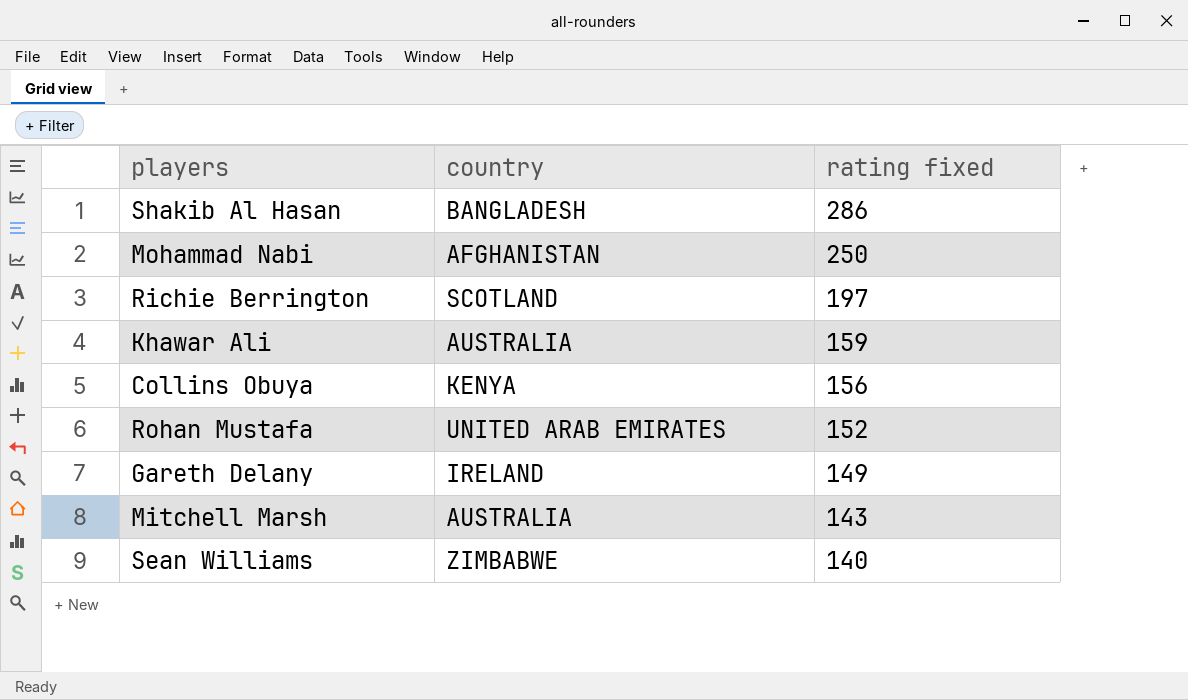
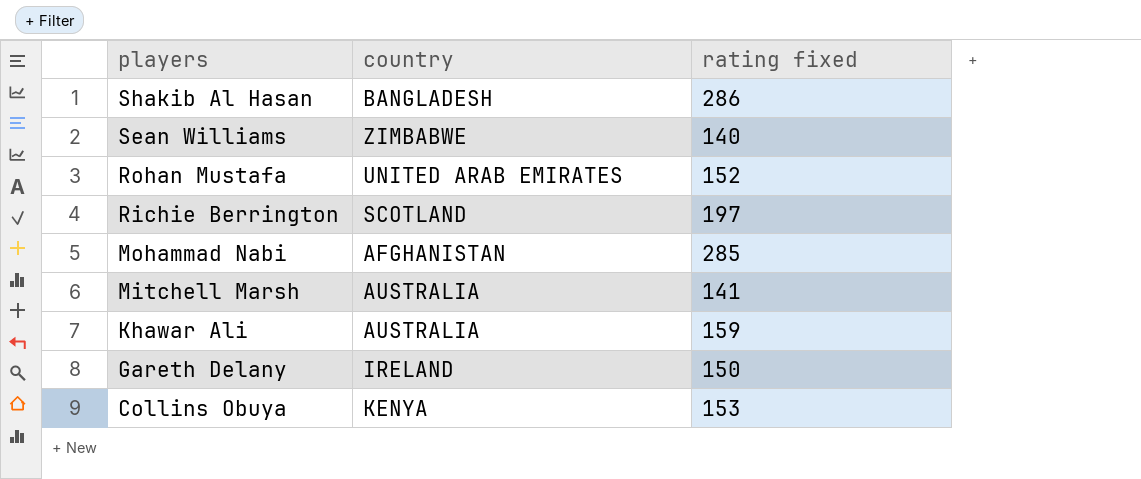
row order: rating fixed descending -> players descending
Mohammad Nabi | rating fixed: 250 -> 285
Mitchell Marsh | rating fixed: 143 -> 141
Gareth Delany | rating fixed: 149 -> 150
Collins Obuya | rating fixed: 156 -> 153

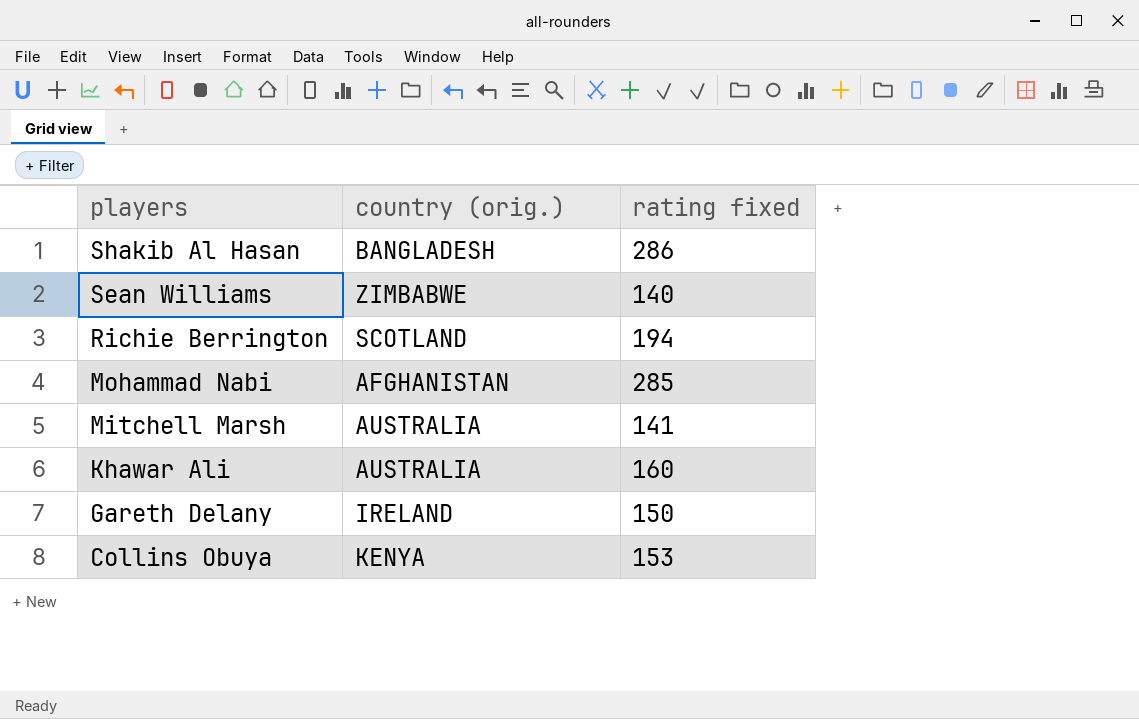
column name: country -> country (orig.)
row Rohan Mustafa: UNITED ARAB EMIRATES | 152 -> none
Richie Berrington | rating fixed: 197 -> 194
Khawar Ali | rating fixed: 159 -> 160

==

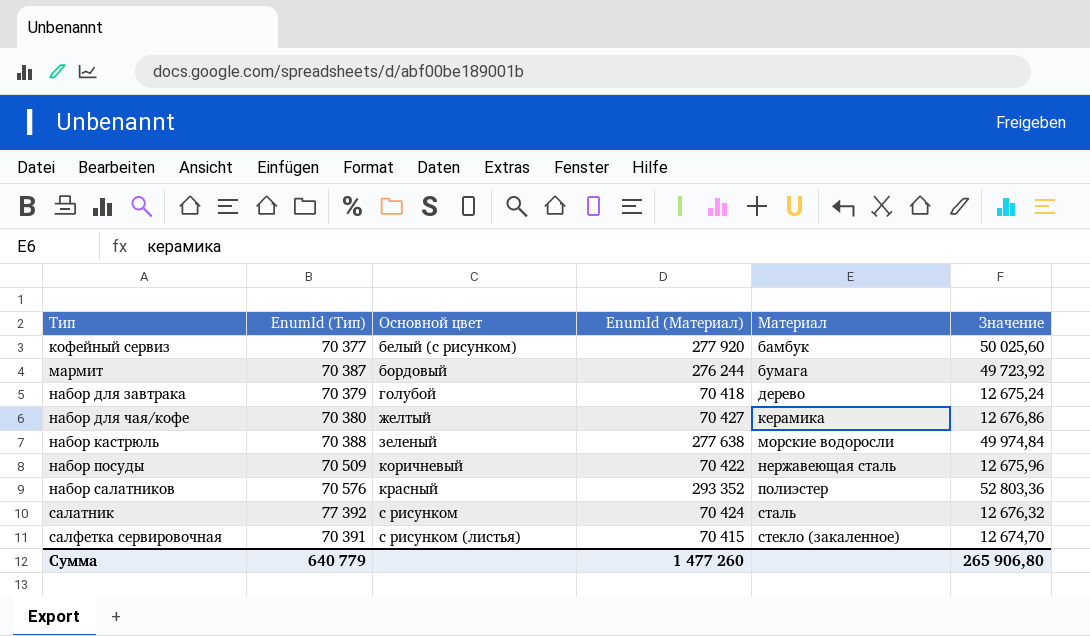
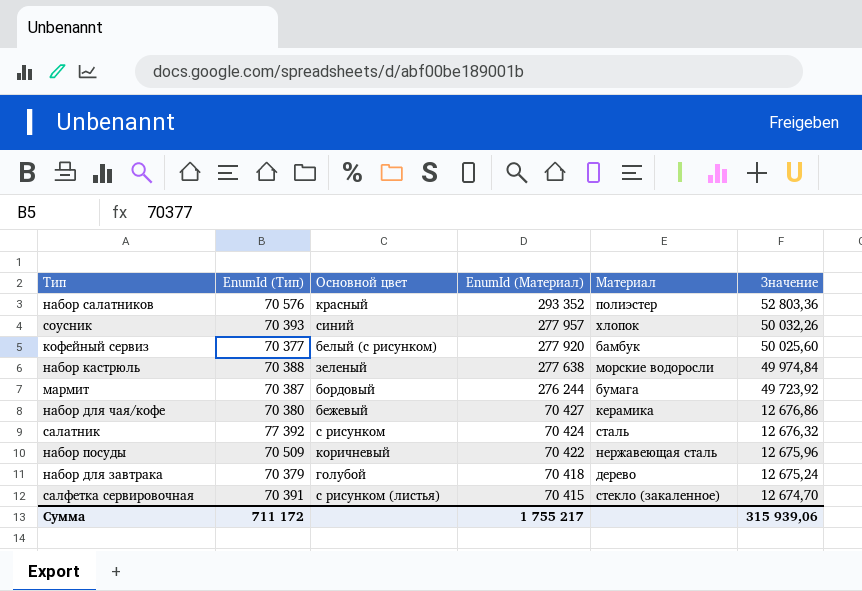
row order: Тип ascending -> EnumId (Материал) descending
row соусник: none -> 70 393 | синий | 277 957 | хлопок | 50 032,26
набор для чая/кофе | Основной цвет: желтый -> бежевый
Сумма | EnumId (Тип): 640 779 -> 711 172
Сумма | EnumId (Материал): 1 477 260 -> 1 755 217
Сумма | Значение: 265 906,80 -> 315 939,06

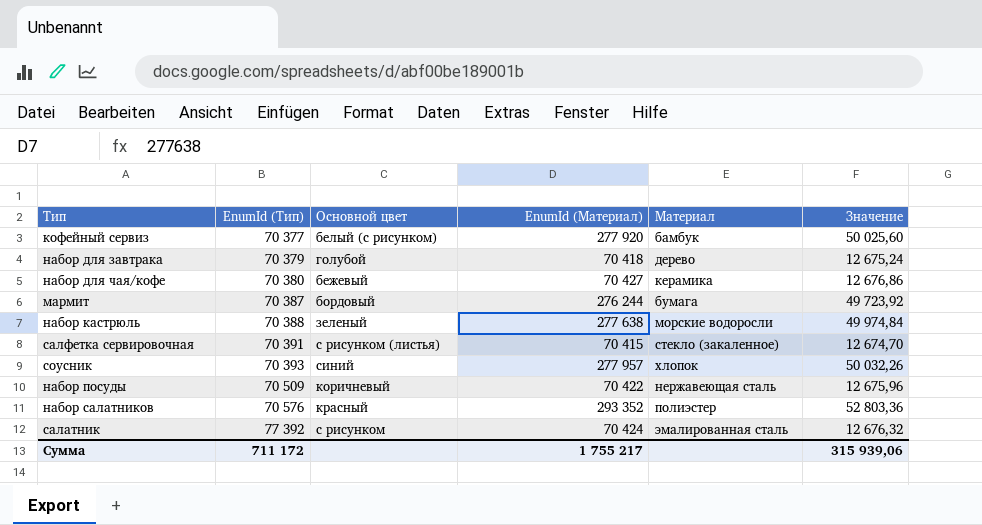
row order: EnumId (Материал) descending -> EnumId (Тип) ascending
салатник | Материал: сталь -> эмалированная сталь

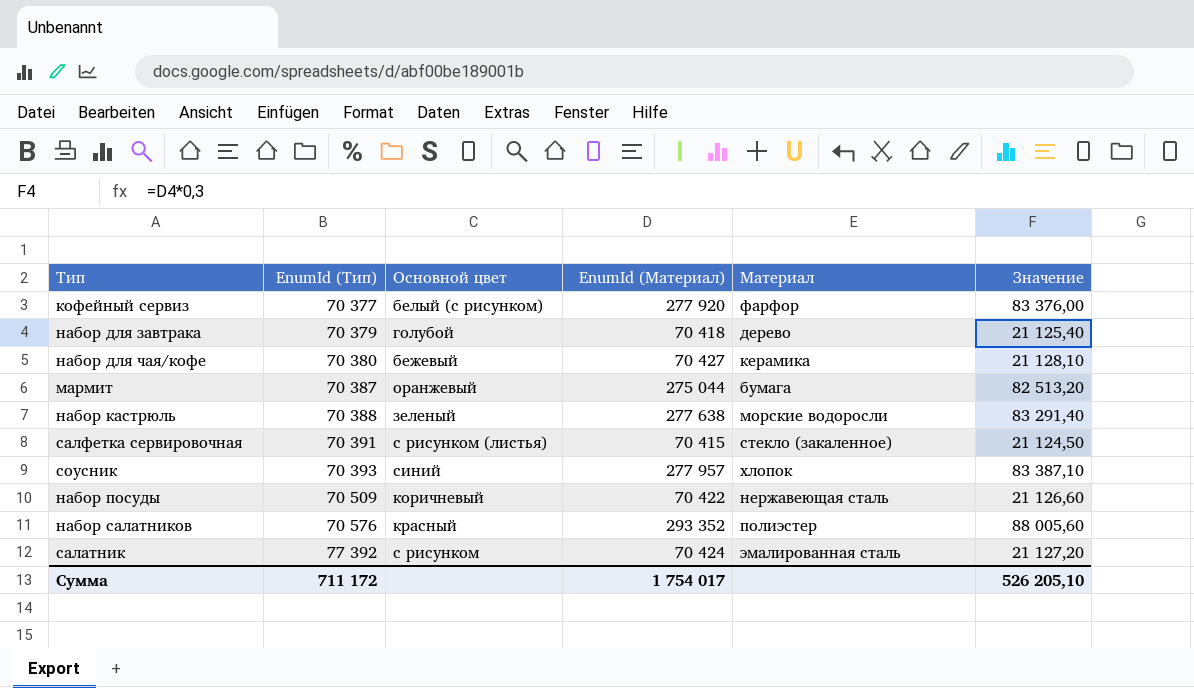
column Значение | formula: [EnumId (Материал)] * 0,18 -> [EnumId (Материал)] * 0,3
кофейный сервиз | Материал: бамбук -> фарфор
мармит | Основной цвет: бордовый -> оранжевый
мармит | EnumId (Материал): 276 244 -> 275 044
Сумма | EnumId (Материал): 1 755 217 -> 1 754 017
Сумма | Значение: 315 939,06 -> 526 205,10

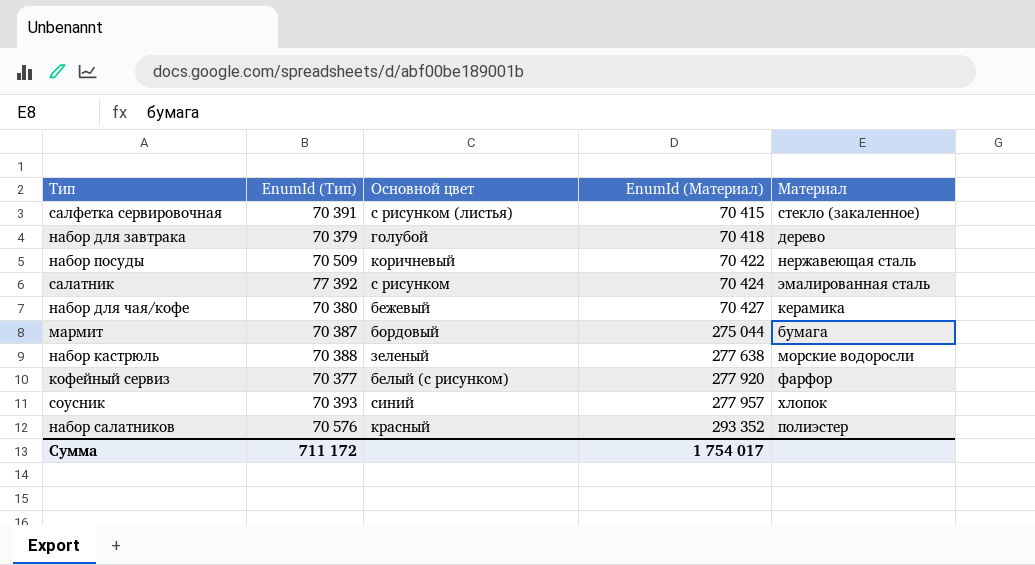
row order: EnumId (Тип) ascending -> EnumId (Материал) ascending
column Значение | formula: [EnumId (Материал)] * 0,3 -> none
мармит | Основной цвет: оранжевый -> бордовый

WORK INSTRUCTION: Show a copy of each line from the records above in which the string "оранжевый" occurs.

ANSWER SECTION:
мармит | Основной цвет: бордовый -> оранжевый
мармит | Основной цвет: оранжевый -> бордовый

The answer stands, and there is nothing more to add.